もりたのおもしろいものたち。

雑記:目に見える死の風化だと思った。

 

 かなり昔の話になってしまうのだけれど、あれは季節外れの大雨が降っていたときの帰り道だった。終電を降りた僕は家へと帰る道を傘を差しながら帰っていた。深夜になると車の通りが少なくなるので、辺りが静かだったこととやたらと雨の匂いが鼻についたことを僕は覚えている。そうだ、珍しくイヤホンを差していなかったんだ。高速道路下の道は雨にも濡れず帰ることができて、嬉しい。僕は傘でリズムを取りながら人気のない車道をすたすたと歩いていた。

 

 そんな時に、1つの花束を見つけた。朝は交通量が多く、行き交う車に酔いそうになるほどの交差点で。僕はその花束が美しい白で彩られて、手向けられていたことを覚えている。誰かがここで亡くなった。
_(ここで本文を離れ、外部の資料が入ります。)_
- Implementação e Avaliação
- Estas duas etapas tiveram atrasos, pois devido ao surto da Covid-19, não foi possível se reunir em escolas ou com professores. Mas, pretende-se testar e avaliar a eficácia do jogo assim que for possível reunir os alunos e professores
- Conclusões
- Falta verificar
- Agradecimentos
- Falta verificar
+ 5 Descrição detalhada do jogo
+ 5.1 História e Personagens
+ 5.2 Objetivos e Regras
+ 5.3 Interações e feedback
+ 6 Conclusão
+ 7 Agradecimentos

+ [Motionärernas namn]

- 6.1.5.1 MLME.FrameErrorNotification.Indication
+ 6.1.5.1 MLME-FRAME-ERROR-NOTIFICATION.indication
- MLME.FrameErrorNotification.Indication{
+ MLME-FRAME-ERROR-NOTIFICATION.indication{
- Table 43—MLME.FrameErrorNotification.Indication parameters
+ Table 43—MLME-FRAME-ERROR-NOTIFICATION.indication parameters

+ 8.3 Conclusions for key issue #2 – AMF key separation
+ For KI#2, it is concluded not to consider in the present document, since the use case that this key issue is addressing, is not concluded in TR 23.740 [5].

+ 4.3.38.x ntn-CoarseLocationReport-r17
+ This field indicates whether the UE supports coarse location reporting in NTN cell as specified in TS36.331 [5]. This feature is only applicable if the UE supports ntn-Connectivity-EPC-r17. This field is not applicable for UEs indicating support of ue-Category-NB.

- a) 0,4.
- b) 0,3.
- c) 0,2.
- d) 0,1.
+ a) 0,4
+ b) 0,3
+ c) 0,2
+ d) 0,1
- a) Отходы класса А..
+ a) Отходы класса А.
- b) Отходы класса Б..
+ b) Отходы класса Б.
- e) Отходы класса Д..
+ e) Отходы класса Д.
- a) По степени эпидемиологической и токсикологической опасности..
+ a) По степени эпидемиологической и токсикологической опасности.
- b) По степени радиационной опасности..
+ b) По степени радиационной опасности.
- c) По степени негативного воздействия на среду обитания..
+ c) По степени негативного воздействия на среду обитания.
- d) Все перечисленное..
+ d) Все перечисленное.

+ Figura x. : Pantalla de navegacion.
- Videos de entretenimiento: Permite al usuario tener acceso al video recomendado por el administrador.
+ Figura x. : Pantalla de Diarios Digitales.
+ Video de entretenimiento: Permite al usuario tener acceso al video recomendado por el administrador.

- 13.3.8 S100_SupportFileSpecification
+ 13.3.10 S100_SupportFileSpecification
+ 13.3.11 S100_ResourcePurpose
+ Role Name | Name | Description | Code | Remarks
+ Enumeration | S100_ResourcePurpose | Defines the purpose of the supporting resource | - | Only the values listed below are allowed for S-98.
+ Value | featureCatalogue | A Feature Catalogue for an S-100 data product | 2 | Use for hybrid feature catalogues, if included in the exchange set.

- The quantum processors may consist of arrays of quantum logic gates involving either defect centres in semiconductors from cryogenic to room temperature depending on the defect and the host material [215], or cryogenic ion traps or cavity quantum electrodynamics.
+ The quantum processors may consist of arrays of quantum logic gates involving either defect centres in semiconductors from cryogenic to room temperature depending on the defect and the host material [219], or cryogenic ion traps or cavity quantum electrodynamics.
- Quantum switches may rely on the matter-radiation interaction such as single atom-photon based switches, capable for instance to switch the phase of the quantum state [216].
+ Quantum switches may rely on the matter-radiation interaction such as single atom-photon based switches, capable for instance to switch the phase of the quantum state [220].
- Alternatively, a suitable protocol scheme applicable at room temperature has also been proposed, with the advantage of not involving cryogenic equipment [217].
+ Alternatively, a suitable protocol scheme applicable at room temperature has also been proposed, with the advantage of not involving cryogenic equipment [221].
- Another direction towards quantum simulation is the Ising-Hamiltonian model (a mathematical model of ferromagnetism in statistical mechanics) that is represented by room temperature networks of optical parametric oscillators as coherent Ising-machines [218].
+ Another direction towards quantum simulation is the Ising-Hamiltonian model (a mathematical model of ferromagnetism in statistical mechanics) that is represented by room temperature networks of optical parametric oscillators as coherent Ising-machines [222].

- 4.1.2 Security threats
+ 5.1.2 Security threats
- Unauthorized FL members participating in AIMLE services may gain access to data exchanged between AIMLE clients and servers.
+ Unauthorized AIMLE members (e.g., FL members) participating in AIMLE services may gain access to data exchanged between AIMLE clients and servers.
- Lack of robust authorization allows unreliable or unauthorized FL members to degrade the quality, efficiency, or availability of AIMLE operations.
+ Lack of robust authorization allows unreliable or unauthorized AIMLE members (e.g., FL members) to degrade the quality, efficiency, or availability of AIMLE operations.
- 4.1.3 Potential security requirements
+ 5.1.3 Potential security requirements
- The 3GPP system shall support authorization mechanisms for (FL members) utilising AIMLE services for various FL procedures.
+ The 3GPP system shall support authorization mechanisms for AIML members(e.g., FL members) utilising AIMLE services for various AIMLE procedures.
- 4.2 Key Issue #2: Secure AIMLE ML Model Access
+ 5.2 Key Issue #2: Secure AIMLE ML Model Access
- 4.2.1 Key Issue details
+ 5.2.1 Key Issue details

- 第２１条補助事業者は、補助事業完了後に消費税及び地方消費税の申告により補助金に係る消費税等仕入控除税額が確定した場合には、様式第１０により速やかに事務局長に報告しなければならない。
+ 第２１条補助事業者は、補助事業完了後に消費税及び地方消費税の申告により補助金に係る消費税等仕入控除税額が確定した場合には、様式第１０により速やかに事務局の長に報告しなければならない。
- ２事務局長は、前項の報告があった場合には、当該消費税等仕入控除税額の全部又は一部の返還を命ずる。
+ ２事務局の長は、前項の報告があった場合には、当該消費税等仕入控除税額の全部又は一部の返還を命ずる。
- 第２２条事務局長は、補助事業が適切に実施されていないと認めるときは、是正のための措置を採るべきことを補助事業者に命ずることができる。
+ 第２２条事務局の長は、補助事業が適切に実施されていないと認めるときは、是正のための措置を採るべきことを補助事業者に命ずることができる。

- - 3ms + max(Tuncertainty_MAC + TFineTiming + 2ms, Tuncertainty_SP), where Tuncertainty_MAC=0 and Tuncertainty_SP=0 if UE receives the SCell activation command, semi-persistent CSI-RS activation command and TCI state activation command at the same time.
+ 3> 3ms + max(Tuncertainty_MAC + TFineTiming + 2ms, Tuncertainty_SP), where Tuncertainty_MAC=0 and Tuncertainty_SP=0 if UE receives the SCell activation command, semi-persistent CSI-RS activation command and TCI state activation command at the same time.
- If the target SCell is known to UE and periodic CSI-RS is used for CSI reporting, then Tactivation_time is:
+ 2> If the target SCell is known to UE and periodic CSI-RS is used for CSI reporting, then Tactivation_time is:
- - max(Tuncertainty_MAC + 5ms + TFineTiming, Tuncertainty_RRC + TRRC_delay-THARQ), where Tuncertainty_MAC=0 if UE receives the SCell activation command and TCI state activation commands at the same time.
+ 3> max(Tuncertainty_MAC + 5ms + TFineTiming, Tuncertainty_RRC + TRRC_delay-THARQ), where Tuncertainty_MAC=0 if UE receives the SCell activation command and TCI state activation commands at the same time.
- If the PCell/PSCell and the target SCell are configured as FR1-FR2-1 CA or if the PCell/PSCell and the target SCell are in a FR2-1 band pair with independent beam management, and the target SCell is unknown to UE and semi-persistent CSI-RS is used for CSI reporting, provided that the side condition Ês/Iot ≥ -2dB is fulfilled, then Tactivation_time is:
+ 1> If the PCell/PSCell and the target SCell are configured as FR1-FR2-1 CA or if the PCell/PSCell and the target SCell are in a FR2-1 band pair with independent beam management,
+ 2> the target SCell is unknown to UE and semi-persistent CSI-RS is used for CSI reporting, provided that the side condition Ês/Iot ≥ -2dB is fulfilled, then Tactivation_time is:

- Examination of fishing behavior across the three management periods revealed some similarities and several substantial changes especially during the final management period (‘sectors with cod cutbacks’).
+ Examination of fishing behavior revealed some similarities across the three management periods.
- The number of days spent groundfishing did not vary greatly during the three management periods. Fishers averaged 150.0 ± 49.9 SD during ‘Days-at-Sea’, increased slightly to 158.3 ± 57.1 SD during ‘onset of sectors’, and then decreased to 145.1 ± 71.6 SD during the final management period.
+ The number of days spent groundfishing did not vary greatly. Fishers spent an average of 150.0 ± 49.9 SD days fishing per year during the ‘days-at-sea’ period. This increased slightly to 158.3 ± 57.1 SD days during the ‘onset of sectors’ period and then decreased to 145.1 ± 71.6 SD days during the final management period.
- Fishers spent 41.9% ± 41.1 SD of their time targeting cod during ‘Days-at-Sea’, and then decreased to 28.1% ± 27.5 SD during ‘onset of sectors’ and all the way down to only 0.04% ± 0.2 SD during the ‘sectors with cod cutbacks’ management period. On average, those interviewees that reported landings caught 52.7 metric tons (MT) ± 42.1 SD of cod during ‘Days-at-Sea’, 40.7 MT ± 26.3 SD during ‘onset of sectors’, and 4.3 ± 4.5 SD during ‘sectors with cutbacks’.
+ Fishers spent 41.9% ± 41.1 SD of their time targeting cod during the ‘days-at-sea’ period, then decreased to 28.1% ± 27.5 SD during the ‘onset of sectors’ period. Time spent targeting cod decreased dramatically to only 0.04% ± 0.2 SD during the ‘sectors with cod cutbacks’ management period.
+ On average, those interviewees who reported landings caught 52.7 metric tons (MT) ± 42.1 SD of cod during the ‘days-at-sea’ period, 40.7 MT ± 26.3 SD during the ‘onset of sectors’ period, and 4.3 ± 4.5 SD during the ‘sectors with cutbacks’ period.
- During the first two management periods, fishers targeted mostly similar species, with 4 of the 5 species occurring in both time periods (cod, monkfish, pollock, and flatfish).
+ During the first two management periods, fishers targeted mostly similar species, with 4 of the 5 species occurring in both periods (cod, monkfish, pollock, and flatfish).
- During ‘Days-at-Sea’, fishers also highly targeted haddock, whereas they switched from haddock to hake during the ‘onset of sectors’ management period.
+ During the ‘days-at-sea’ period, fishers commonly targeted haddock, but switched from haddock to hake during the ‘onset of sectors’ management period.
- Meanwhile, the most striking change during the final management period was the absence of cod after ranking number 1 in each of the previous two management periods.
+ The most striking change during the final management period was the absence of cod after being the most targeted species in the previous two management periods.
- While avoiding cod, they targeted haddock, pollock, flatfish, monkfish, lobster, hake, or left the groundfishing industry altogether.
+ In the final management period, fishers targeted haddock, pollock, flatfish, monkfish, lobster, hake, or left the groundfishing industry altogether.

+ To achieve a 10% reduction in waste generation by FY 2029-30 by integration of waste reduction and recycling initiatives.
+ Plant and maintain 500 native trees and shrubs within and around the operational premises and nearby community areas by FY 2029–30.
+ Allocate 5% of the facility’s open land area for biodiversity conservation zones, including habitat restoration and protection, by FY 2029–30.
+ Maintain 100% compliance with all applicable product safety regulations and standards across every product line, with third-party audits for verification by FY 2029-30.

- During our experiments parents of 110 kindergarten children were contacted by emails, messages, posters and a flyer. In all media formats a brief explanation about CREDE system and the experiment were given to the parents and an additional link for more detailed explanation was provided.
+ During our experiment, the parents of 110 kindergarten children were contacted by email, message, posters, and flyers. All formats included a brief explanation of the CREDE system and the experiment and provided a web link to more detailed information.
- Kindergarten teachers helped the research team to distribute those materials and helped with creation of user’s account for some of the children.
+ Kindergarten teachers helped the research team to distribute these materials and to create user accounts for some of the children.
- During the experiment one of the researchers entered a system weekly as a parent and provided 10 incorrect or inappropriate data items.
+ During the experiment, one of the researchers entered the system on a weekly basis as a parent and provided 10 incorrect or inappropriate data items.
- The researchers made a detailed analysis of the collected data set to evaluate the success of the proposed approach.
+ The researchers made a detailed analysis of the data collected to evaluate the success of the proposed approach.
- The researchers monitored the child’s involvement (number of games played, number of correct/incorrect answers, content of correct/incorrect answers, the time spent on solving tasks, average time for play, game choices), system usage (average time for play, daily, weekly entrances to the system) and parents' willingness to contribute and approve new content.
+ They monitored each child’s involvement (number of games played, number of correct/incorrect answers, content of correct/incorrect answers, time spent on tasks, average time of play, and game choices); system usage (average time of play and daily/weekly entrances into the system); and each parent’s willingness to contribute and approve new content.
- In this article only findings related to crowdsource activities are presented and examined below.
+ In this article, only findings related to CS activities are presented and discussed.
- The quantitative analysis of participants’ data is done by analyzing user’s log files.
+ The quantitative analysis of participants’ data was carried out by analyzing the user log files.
その事実だけを、覚えていた。でも、記憶のなかの花束よりもその花束は色褪せていて、長いこと取り替えられてなかったことがすぐにわかった。花は茶色くしおれ、やけに白いビニールの包装が目立っている。そんな花束がそこにあったことを、僕はその時まで一度たりとも思い出したことはなかったのだ。

 

 なぜか立ち止まってしまった。目に見える死の風化だ、と思った。雨がざあざあと遠くで聞こえていた。誰しもが人が亡くなったなんて大事は少なくとも短い間は覚えているものだ。でも、忘れてしまう。関係者だけが覚えていて、その他多くの人はそれを日常に埋もれさせてしまう。去年のニュースで誰かが亡くなった事故を、僕は覚えているだろうか。そんな風にたくさんの死が、風化していく。その花束だけが、そこであった凄惨な事故を物語っていた。僕は、僕だけは、その死を忘れないでいよう。そう思った。

 

 小さく拝んでから、僕は雨を傘で弾きながら帰った。この夜のことだけは、いつまでも忘れられないままだ。